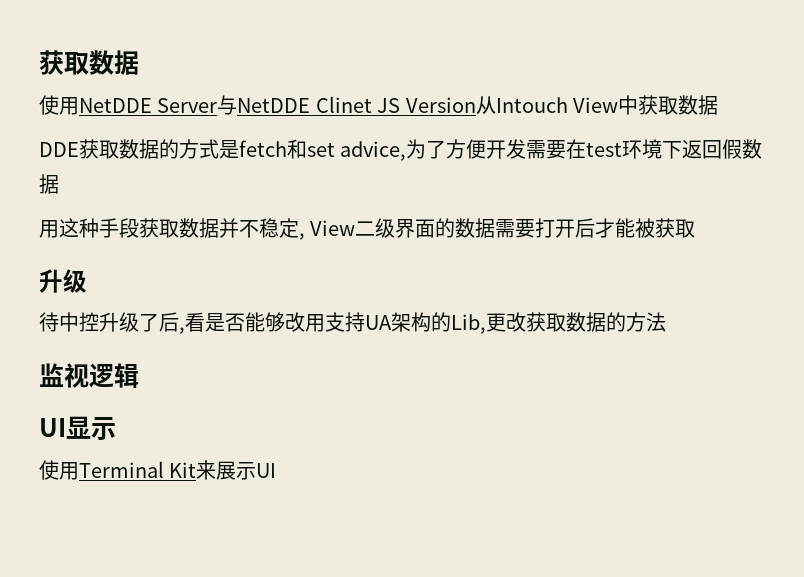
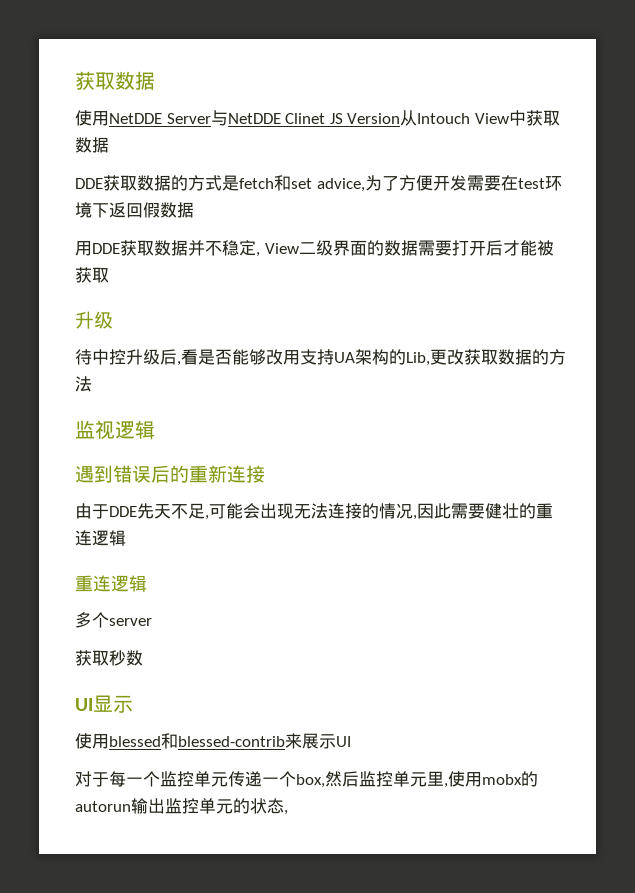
- 用这种手段获取数据并不稳定, View二级界面的数据需要打开后才能被获取
+ 用DDE获取数据并不稳定, View二级界面的数据需要打开后才能被获取
- 待中控升级了后,看是否能够改用支持UA架构的Lib,更改获取数据的方法
+ 待中控升级后,看是否能够改用支持UA架构的Lib,更改获取数据的方法
+ 遇到错误后的重新连接
+ 由于DDE先天不足,可能会出现无法连接的情况,因此需要健壮的重连逻辑
+ 重连逻辑
+ 多个server
+ 获取秒数
- 使用Terminal Kit来展示UI
+ 使用blessed和blessed-contrib来展示UI
+ 对于每一个监控单元传递一个box,然后监控单元里,使用mobx的autorun输出监控单元的状态,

WORK INSTRUCTIONS =>
Apart from the images, everything in the records must be repeated exactly.

WRITTEN ANSWER =>
- 用这种手段获取数据并不稳定, View二级界面的数据需要打开后才能被获取
+ 用DDE获取数据并不稳定, View二级界面的数据需要打开后才能被获取
- 待中控升级了后,看是否能够改用支持UA架构的Lib,更改获取数据的方法
+ 待中控升级后,看是否能够改用支持UA架构的Lib,更改获取数据的方法
+ 遇到错误后的重新连接
+ 由于DDE先天不足,可能会出现无法连接的情况,因此需要健壮的重连逻辑
+ 重连逻辑
+ 多个server
+ 获取秒数
- 使用Terminal Kit来展示UI
+ 使用blessed和blessed-contrib来展示UI
+ 对于每一个监控单元传递一个box,然后监控单元里,使用mobx的autorun输出监控单元的状态,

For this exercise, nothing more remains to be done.